The presence of an infant in our worship in the sacrament of baptism is like a flashback to the Garden of Eden, a place and time of innocence and wonder, before the real world and all its troubles crashed upon our heads.

We don’t live in the Garden of Eden. We live in the real world. Parents must raise their children in the real world. In the real world it takes great effort and sacrifice and much worry to raise a child.

We have focused on a single precious infant today, a single child who has been baptized. At the same time this is World Communion Sunday, and on this day we expand our vision to encompass the whole world.

Long ago the first followers of Jesus were mostly ordinary people. Very few of them would have been able to read. They were drawn to Jesus, to his teaching and his healing. In his movement they found a sense of belonging and purpose.
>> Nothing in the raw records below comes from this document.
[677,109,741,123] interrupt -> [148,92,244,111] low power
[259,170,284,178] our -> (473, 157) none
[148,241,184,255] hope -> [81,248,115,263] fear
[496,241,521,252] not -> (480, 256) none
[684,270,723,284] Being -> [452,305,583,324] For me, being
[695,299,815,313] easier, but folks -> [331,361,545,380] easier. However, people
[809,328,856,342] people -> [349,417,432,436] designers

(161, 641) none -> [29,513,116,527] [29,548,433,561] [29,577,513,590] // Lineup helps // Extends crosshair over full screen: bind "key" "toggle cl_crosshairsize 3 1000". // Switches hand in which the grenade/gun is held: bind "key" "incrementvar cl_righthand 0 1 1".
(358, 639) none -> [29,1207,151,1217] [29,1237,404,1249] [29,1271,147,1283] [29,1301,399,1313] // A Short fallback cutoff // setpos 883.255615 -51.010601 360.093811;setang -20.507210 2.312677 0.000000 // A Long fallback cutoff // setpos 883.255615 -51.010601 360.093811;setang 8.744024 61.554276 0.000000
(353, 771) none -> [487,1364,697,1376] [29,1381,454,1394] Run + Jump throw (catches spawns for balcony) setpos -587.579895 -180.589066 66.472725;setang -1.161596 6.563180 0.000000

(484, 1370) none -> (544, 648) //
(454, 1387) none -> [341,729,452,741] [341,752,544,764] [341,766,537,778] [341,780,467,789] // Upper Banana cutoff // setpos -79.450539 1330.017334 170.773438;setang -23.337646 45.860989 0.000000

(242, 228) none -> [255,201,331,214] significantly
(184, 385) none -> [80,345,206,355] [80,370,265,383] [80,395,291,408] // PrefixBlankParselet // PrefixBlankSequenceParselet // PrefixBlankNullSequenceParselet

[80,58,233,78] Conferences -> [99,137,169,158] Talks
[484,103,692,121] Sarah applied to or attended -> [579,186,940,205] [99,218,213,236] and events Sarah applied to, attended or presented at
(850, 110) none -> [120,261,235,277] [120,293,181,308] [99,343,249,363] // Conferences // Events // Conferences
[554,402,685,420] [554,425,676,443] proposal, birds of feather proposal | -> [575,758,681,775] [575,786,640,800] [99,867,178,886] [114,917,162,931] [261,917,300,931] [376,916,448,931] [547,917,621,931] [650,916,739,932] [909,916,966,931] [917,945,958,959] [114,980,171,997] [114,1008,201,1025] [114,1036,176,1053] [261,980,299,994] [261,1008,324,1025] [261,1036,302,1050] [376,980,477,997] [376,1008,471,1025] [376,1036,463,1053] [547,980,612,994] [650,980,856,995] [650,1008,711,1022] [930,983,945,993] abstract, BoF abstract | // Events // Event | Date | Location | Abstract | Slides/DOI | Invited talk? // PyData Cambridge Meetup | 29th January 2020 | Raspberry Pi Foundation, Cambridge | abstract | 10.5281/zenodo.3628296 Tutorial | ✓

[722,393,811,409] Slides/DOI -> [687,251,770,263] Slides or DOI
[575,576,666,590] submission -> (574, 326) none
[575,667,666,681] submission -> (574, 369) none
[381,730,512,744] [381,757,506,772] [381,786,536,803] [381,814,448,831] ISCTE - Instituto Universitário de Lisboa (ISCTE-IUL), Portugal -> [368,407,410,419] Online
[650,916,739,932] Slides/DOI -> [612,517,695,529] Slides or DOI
It’s safe to say that they were not concerned with the “world,” or that they had any idea of ‘the world” beyond their towns and villages. The Church began as a band of ordinary people drawn by the power of Jesus to heal and comfort and teach – but it quickly became a people with a global vision.

In the last verses of the Gospel of Matthew, a Gospel that was written about fifty years after Jesus’ lifetime, Jesus sends out his disciples to all the world, to make disciples and to baptize. Baptism is a most personal and intimate blessing upon a single human being. As I’ve said today it is also a whole community circling around the child and representing all those who will nurture this child over time. But baptism is also a Christian sign of God’s universal love. It is a sign that we are part of a global community. “Go forth into all the world baptizing in the name of the father and of the son and of the Holy Spirit.”

It was wonderful to hear about the dedication of the Dorcas Clinic (the new clinic in rural Ghana that our congregation has helped to establish) three weeks ago. On the scale of the world’s needs, it is a minuscule project. But on a human scale, it is a huge blessing to the thousands of people living in that region with no medical services previously available to them. And it is one small way that our congregation has a spiritual and a material link to the world.

One of the most immediate benefits of a clinic such as the one established in Yipala is that it can provide prenatal and postnatal care. Imagine the last serious medical problem you had or that someone you love had. Now imagine how things would be if you had not had medical attention. Most of us cannot imagine what it would be like to face illness, pregnancy and childbirth, childhood diseases, and to have to do these things without any skilled medical care. It is a staggering thought.

If we truly care for any individual child, we must care for the whole earth, because the issues that are shaping our world will impact every individual child. Unless we can achieve greater peace; unless we can address the vast disparities of poverty and wealth in our own country and the world, and unless we can reverse the ecological degradation of our planet, harm will come to every child.

We are a congregation that cannot ignore the world. Disaster has struck in the Philippines in recent weeks and days, and some of us have parents and sisters and brothers and nephews and nieces in the Philippines.

We are at war as a nation; we have had members of our congregation sent to war – in earlier times, and in our own time as well. We cannot ignore what happens in Iraq or Afghanistan.

Among us there are refugees from dreadful conflicts in other parts of the world.

From Finland to Jamaica, from the Philippines to France, from Liberia to the Netherlands, from Ireland to India, from Germany to Mexico; we are global microcosm. A thousand invisible strings connect us across this planet to the global human family. Every child baptized in this church is truly a child of planet Earth.

Each child baptized in this church reminds us why it matters that each of us participate in Jesus’ ministry of healing and reconciliation and justice, on behalf of our universal home, our precious planet Earth.